Required action
Given the records below, would you repeat exactly the lines that begin at the one containing "(172, 300) none" and end at the one containing "[158,395,172,406] 4. -> [138,427,151,437] 5.", inclusive?

Data
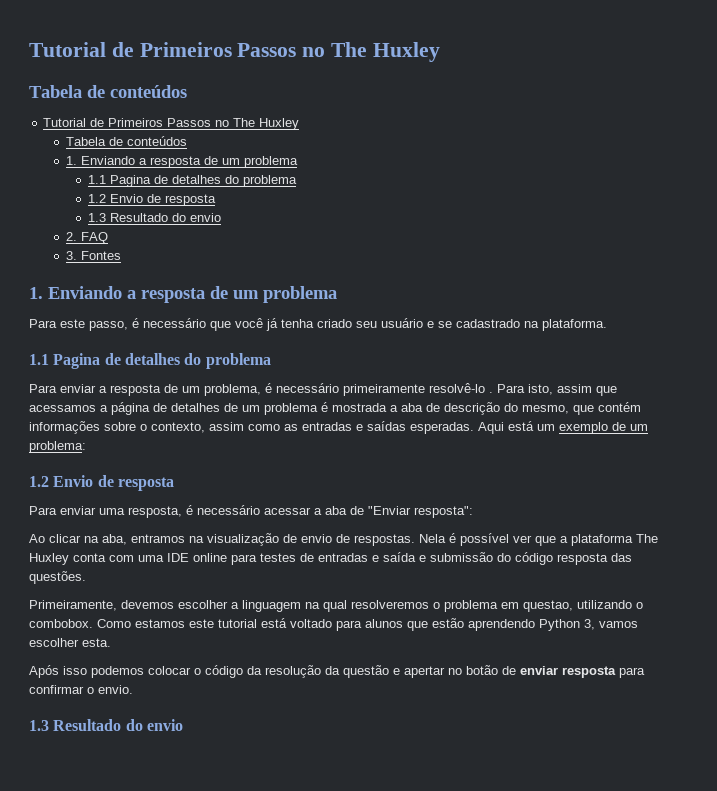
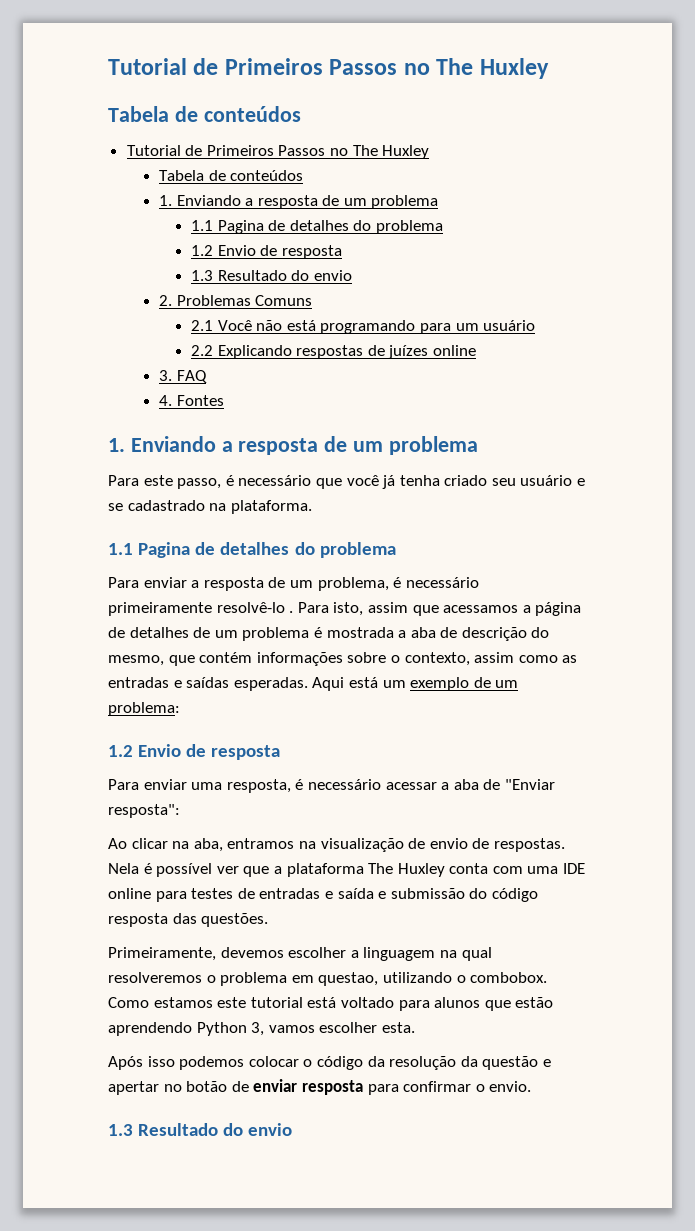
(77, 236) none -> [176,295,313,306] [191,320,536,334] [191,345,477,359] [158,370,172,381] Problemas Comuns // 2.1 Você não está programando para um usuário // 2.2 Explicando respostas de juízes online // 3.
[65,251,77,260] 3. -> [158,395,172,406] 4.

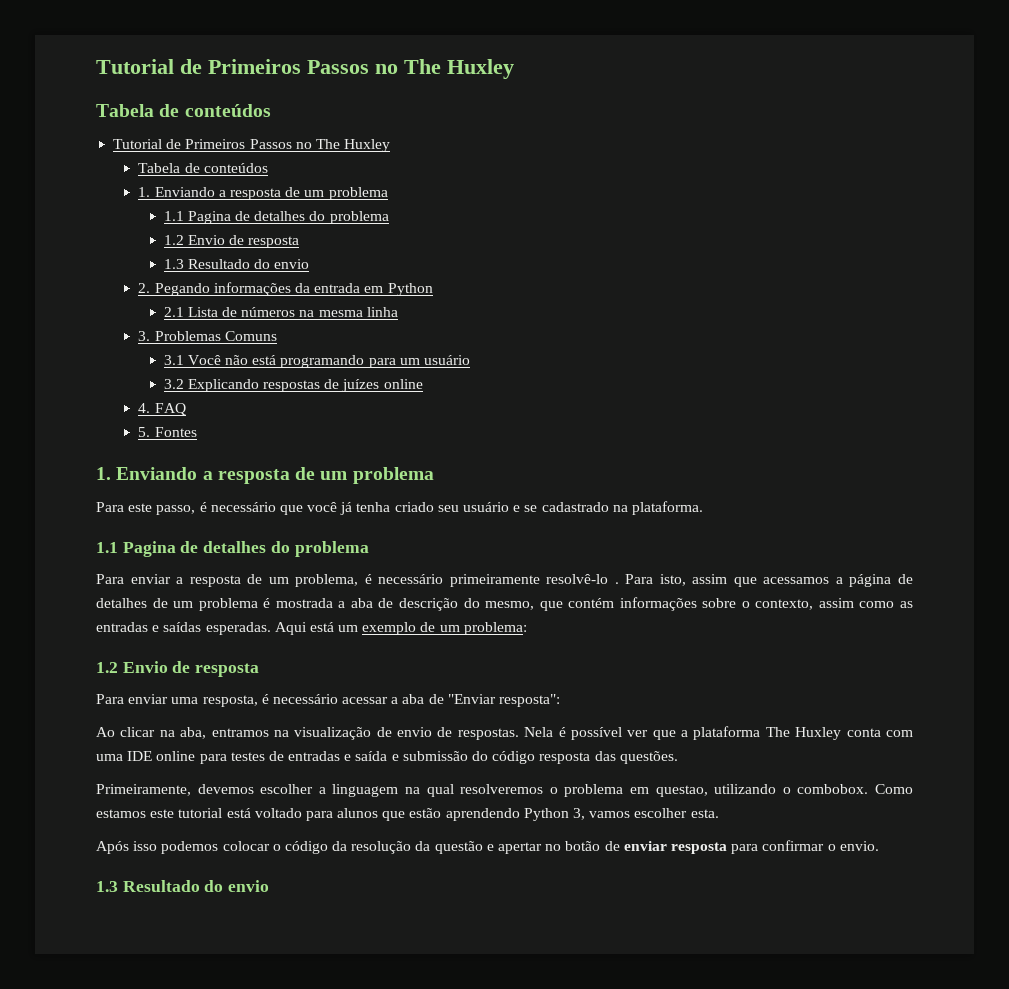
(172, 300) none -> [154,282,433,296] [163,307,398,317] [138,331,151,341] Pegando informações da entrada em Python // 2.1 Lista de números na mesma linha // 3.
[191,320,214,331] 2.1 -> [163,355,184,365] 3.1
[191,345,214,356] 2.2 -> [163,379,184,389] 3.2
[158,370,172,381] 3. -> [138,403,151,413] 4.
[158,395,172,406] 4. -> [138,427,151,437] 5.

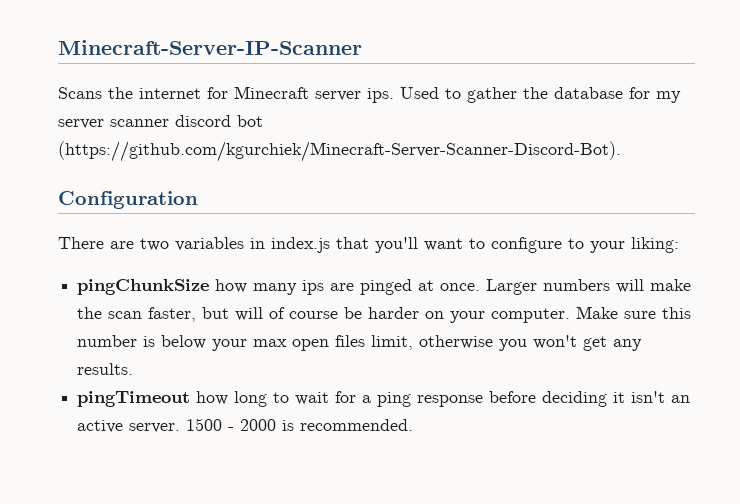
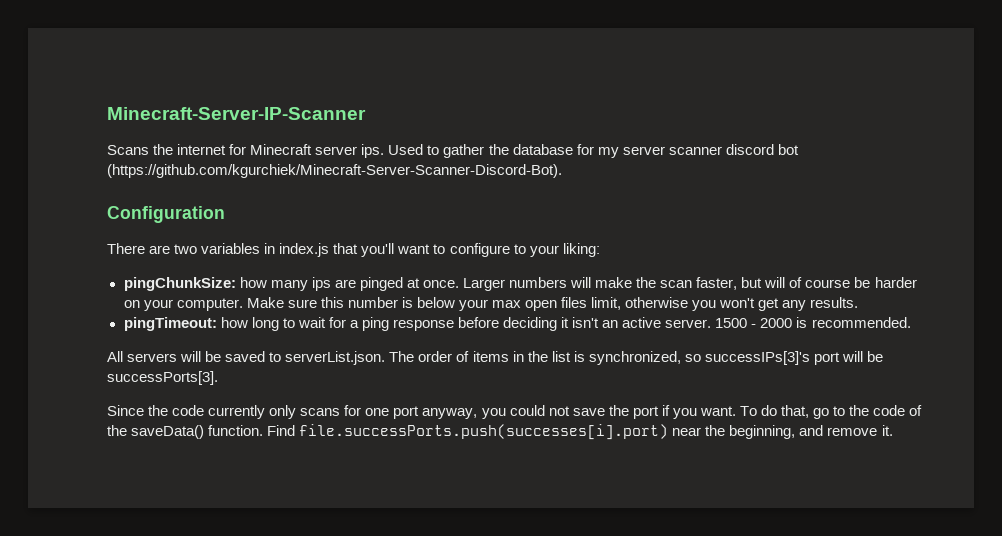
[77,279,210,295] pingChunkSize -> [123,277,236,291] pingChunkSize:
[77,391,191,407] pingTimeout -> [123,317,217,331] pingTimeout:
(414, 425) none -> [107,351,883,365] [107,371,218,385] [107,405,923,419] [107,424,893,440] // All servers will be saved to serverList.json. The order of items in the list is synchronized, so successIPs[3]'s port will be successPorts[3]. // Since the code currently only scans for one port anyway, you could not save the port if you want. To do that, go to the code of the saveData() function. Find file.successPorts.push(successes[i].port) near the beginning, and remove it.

Answer box
(172, 300) none -> [154,282,433,296] [163,307,398,317] [138,331,151,341] Pegando informações da entrada em Python // 2.1 Lista de números na mesma linha // 3.
[191,320,214,331] 2.1 -> [163,355,184,365] 3.1
[191,345,214,356] 2.2 -> [163,379,184,389] 3.2
[158,370,172,381] 3. -> [138,403,151,413] 4.
[158,395,172,406] 4. -> [138,427,151,437] 5.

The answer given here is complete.